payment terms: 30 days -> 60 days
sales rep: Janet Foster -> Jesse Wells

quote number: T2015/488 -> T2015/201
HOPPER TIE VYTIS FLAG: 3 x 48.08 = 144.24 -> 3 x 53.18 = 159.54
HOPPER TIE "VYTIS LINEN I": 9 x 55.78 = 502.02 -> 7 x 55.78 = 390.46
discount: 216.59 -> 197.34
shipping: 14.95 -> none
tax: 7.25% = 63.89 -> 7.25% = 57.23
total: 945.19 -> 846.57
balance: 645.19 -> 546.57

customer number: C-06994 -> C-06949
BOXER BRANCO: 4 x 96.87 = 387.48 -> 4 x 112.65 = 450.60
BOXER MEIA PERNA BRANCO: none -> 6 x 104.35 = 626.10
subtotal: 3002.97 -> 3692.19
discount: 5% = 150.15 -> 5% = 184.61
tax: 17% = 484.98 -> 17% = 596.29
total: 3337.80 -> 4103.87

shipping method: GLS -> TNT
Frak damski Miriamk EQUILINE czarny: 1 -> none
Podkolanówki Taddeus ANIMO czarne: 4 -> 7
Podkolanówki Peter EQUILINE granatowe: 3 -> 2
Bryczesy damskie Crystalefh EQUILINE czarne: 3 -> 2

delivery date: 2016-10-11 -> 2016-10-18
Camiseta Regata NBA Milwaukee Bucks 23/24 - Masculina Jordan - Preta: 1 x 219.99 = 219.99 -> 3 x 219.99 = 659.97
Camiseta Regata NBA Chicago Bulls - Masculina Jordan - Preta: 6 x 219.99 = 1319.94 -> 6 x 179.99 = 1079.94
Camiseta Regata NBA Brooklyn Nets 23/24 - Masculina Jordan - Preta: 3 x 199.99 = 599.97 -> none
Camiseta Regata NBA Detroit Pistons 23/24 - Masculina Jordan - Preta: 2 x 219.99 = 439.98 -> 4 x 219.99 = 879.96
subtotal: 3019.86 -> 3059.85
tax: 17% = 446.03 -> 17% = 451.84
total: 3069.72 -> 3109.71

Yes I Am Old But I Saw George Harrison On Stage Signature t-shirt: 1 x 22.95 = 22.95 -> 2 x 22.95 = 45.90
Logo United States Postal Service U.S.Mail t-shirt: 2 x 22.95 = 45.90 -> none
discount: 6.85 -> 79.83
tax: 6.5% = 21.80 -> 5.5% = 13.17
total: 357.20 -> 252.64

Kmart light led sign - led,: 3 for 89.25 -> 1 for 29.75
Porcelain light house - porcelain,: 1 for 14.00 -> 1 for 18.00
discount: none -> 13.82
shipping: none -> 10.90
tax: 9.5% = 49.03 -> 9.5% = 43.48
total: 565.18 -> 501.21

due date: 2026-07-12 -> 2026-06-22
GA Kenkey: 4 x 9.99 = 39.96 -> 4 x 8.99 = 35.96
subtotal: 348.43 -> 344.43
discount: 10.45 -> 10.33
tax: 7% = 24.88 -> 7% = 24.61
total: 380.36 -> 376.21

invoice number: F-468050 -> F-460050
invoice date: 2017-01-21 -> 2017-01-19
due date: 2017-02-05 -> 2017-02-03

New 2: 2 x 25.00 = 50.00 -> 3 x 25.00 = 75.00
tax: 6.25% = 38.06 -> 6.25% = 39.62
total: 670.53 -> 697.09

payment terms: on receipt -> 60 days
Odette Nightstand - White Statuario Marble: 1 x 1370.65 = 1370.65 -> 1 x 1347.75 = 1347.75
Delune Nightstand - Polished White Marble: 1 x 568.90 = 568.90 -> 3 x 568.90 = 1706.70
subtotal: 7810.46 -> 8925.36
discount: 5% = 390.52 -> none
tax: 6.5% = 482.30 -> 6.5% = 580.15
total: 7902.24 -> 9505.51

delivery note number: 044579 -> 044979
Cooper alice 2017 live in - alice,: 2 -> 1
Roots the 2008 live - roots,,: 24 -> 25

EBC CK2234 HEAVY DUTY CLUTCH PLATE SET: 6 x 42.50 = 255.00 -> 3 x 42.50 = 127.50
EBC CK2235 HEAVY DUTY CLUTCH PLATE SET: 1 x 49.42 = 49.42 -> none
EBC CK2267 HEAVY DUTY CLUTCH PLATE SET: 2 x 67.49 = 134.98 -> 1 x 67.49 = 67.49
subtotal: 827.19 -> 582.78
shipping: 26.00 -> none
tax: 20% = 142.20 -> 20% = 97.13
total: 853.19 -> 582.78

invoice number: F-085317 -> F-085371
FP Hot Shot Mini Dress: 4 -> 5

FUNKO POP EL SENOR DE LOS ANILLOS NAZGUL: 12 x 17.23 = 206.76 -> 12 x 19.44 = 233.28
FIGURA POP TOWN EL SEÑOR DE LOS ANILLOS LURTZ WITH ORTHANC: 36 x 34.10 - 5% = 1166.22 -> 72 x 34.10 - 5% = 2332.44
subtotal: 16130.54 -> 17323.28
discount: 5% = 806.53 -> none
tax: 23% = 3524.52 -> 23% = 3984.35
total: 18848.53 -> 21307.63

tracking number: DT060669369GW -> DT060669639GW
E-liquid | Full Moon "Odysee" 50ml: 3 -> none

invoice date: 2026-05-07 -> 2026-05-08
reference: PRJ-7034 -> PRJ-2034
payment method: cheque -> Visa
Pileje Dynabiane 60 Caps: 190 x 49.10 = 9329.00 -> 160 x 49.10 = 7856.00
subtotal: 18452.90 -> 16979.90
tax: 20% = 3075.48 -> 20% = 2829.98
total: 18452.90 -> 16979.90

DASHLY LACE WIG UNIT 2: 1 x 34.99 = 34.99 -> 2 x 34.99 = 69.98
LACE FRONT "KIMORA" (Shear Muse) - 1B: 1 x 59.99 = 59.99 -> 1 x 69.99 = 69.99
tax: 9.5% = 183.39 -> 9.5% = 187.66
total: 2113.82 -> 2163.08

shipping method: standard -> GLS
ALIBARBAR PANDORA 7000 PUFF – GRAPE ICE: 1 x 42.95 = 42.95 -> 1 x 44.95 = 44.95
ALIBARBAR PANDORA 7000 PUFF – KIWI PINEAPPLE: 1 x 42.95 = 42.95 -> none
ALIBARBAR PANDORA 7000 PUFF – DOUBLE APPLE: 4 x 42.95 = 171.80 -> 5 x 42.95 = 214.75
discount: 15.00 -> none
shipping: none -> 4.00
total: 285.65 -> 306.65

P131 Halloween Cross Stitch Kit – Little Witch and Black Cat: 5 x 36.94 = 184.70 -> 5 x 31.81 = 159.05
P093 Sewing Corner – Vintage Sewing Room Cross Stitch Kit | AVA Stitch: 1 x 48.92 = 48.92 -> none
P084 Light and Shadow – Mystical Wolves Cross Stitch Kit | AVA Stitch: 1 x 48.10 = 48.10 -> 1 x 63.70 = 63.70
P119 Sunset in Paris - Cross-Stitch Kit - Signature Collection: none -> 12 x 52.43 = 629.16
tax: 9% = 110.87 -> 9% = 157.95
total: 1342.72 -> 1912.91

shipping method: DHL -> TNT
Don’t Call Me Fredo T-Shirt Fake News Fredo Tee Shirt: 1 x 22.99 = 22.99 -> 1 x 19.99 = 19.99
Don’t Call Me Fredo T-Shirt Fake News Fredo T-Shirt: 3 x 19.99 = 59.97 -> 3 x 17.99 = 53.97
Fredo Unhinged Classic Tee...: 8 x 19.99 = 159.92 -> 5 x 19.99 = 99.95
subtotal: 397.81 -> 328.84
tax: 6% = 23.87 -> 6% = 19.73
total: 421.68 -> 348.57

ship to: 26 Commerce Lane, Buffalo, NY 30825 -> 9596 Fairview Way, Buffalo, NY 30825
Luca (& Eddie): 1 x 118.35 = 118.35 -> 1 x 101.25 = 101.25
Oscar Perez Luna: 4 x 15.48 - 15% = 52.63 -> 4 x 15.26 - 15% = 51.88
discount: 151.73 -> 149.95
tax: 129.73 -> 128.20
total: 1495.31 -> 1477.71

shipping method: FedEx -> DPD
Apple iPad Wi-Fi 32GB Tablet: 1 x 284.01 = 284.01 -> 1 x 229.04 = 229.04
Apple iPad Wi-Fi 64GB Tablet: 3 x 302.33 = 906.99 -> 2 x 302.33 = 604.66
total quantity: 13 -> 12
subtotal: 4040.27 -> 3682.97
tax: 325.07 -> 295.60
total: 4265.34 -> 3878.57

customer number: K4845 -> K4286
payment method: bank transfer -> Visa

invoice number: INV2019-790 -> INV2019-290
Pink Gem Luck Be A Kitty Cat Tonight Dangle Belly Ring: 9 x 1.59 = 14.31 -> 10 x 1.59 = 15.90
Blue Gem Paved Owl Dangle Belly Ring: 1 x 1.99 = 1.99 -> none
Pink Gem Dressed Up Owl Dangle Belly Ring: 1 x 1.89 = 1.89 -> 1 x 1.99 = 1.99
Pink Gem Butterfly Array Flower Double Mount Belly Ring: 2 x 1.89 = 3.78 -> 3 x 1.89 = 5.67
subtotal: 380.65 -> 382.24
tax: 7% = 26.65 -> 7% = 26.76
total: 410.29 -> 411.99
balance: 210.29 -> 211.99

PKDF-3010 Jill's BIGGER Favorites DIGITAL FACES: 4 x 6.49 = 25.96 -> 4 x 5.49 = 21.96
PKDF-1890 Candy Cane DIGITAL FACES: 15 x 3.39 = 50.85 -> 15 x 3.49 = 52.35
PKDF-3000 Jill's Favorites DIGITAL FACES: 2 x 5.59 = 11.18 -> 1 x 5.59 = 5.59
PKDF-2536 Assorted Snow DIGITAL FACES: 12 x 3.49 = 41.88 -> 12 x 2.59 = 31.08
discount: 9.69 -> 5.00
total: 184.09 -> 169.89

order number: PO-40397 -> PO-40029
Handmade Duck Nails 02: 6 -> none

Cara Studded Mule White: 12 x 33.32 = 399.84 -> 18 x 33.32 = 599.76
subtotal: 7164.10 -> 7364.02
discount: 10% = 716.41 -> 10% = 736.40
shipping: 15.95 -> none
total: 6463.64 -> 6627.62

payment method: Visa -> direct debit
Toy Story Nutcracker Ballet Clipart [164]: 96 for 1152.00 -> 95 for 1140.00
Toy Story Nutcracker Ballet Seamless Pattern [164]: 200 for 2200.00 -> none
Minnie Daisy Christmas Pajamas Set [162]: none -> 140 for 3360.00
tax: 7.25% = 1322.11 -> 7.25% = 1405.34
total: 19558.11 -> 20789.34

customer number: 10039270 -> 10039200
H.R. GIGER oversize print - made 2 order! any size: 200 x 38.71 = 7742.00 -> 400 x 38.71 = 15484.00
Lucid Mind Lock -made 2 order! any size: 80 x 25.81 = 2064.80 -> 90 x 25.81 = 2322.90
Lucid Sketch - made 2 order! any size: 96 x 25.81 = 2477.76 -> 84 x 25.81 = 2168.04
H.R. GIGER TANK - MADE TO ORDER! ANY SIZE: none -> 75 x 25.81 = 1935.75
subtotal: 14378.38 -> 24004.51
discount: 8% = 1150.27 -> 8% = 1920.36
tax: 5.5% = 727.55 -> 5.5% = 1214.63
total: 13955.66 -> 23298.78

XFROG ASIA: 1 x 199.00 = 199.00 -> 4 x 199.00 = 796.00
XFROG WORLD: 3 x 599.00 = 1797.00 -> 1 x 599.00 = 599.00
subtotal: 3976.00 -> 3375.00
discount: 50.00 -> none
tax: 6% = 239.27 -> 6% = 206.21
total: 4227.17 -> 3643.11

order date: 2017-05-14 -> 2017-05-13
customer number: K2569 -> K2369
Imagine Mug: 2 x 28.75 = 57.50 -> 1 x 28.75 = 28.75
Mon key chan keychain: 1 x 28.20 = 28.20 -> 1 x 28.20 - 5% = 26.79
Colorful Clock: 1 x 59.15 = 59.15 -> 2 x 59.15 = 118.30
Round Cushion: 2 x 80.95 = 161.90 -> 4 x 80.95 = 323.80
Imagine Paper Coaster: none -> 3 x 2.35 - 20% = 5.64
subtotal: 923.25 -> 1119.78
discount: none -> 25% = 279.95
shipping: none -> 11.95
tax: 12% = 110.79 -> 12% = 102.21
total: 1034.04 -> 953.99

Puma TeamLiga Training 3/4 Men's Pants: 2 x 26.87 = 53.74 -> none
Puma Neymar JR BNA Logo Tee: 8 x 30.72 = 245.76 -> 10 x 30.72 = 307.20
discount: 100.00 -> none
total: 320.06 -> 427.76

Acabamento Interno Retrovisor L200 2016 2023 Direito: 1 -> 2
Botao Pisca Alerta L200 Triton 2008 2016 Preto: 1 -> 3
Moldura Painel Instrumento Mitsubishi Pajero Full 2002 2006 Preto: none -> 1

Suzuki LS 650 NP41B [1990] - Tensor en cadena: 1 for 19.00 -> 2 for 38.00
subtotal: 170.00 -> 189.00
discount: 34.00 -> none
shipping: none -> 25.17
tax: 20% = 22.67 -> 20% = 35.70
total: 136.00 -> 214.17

+ + + + + + +

- EXERCISE REQUIREMENTS -
Only one stretch of the records above is wanted: the lines between the one holding "Don’t Call Me Fredo T-Shirt Fake News Fredo Tee" and the one holding "Pink Gem Luck", inclusive, reproduced exactly.

- ANSWER FOR THIS EXERCISE -
Don’t Call Me Fredo T-Shirt Fake News Fredo Tee Shirt: 1 x 22.99 = 22.99 -> 1 x 19.99 = 19.99
Don’t Call Me Fredo T-Shirt Fake News Fredo T-Shirt: 3 x 19.99 = 59.97 -> 3 x 17.99 = 53.97
Fredo Unhinged Classic Tee...: 8 x 19.99 = 159.92 -> 5 x 19.99 = 99.95
subtotal: 397.81 -> 328.84
tax: 6% = 23.87 -> 6% = 19.73
total: 421.68 -> 348.57

ship to: 26 Commerce Lane, Buffalo, NY 30825 -> 9596 Fairview Way, Buffalo, NY 30825
Luca (& Eddie): 1 x 118.35 = 118.35 -> 1 x 101.25 = 101.25
Oscar Perez Luna: 4 x 15.48 - 15% = 52.63 -> 4 x 15.26 - 15% = 51.88
discount: 151.73 -> 149.95
tax: 129.73 -> 128.20
total: 1495.31 -> 1477.71

shipping method: FedEx -> DPD
Apple iPad Wi-Fi 32GB Tablet: 1 x 284.01 = 284.01 -> 1 x 229.04 = 229.04
Apple iPad Wi-Fi 64GB Tablet: 3 x 302.33 = 906.99 -> 2 x 302.33 = 604.66
total quantity: 13 -> 12
subtotal: 4040.27 -> 3682.97
tax: 325.07 -> 295.60
total: 4265.34 -> 3878.57

customer number: K4845 -> K4286
payment method: bank transfer -> Visa

invoice number: INV2019-790 -> INV2019-290
Pink Gem Luck Be A Kitty Cat Tonight Dangle Belly Ring: 9 x 1.59 = 14.31 -> 10 x 1.59 = 15.90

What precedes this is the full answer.